[Source information]

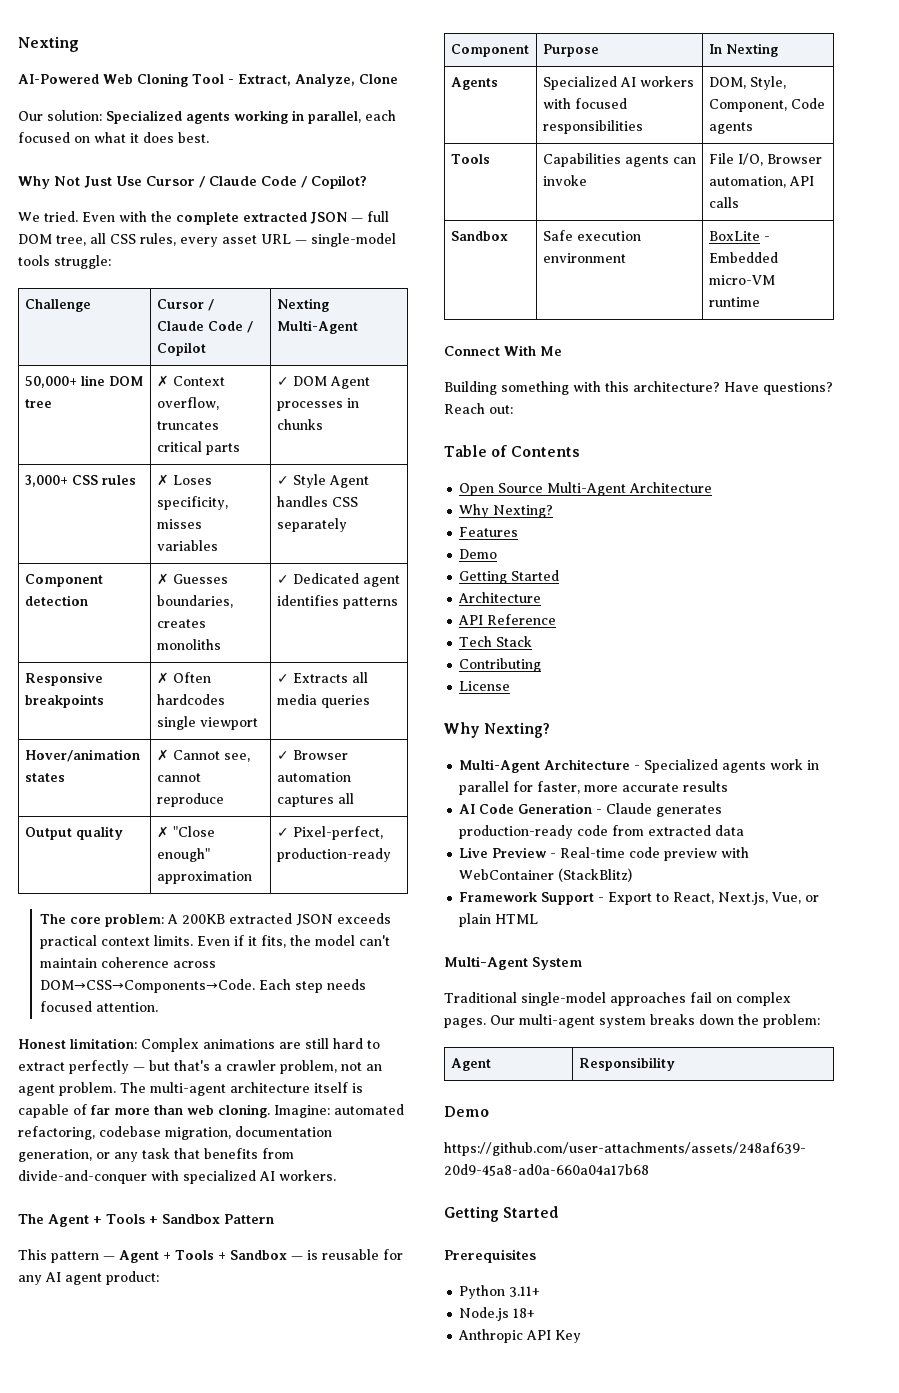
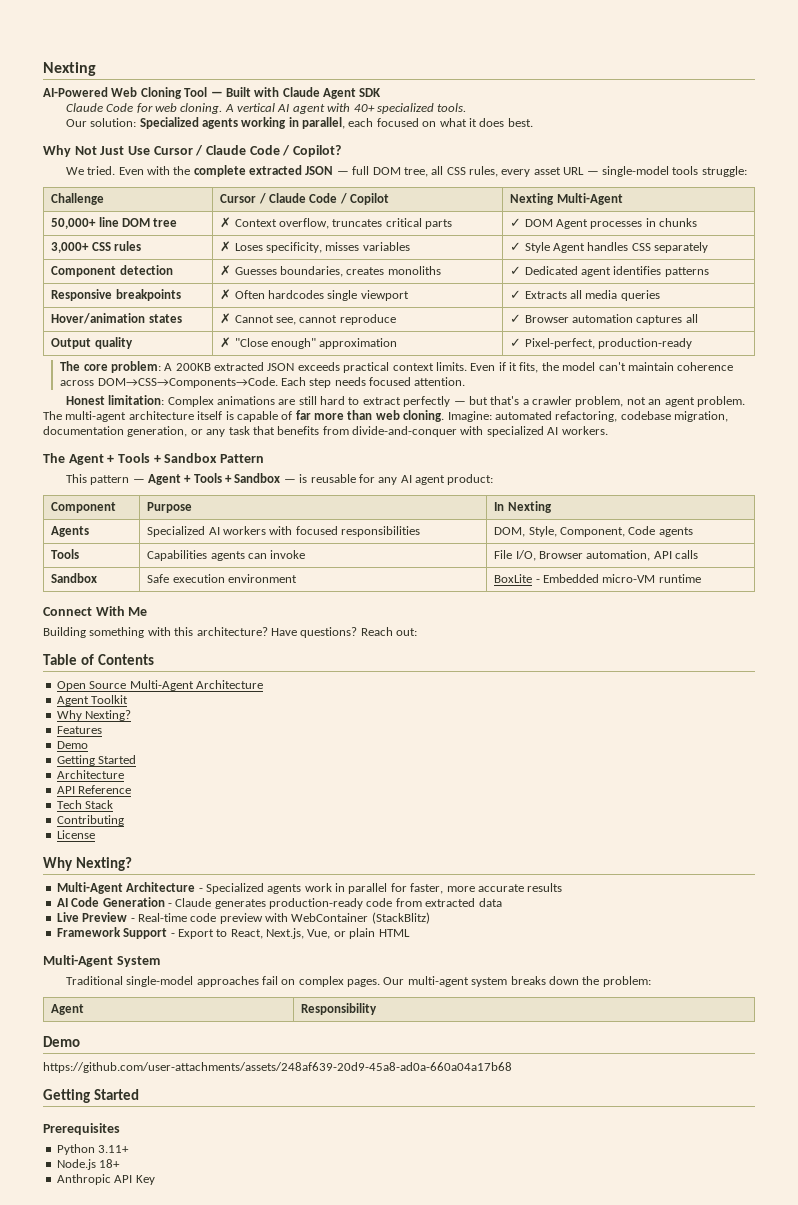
- AI-Powered Web Cloning Tool - Extract, Analyze, Clone
+ AI-Powered Web Cloning Tool — Built with Claude Agent SDK
+ Claude Code for web cloning. A vertical AI agent with 40+ specialized tools.
+ Agent Toolkit

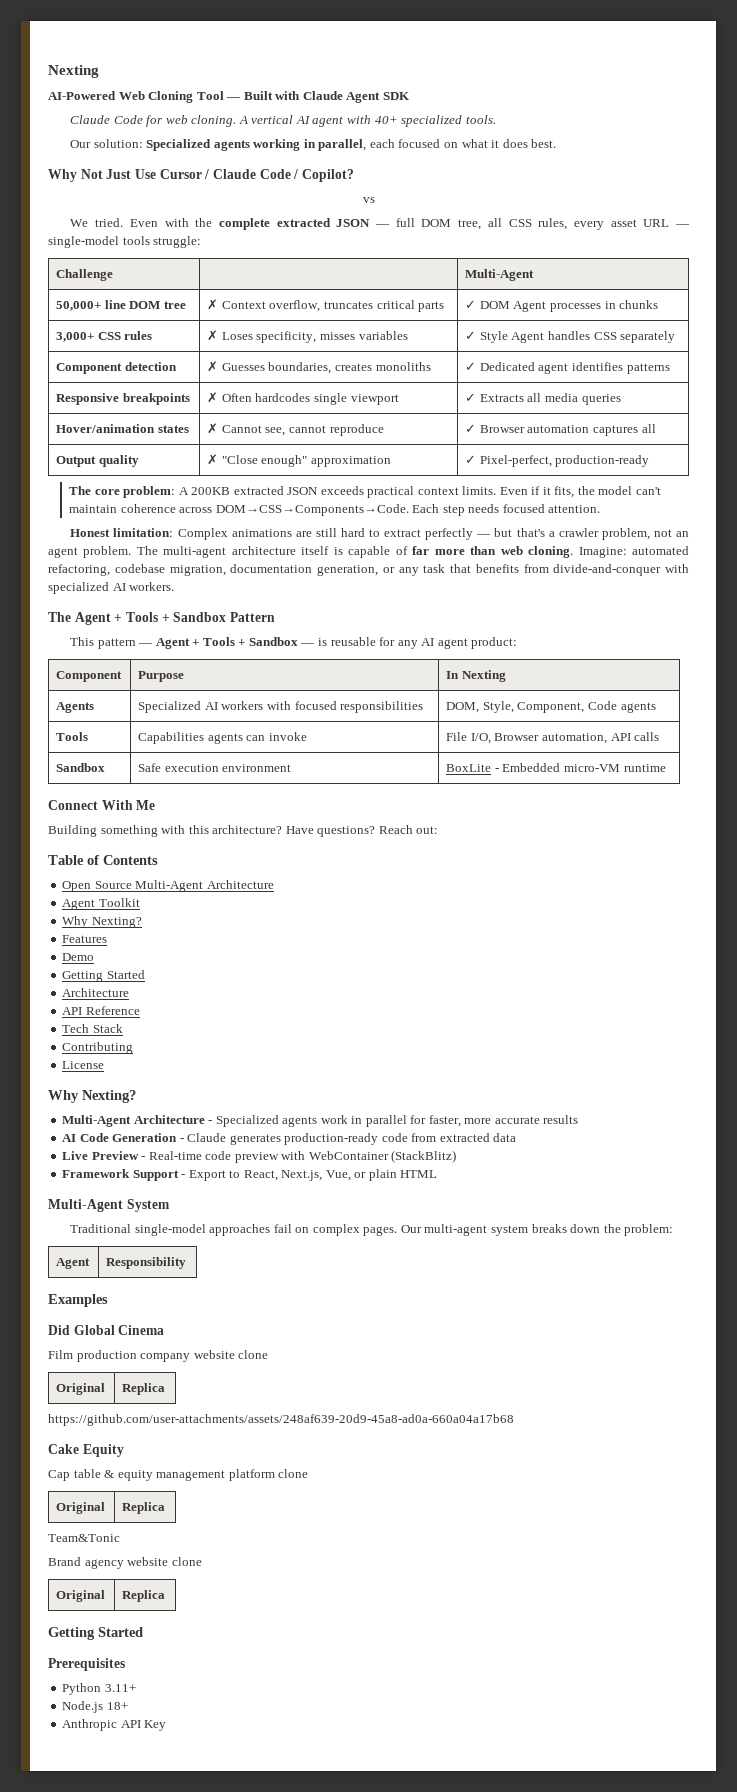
+ vs
- Challenge | Cursor / Claude Code / Copilot | Nexting Multi-Agent
+ Challenge | | Multi-Agent
  Agent | Responsibility
- Demo
+ Examples
+ Did Global Cinema
+ Film production company website clone
+ Original | Replica
  https://github.com/user-attachments/assets/248af639-20d9-45a8-ad0a-660a04a17b68
+ Cake Equity
+ Cap table & equity management platform clone
+ Original | Replica
+ Team&Tonic
+ Brand agency website clone
+ Original | Replica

[/Source information]

Copy out nothing but text: transcribe the listing exactly and skip each picture.

Exercise answer:
- AI-Powered Web Cloning Tool - Extract, Analyze, Clone
+ AI-Powered Web Cloning Tool — Built with Claude Agent SDK
+ Claude Code for web cloning. A vertical AI agent with 40+ specialized tools.
+ Agent Toolkit

+ vs
- Challenge | Cursor / Claude Code / Copilot | Nexting Multi-Agent
+ Challenge | | Multi-Agent
  Agent | Responsibility
- Demo
+ Examples
+ Did Global Cinema
+ Film production company website clone
+ Original | Replica
  https://github.com/user-attachments/assets/248af639-20d9-45a8-ad0a-660a04a17b68
+ Cake Equity
+ Cap table & equity management platform clone
+ Original | Replica
+ Team&Tonic
+ Brand agency website clone
+ Original | Replica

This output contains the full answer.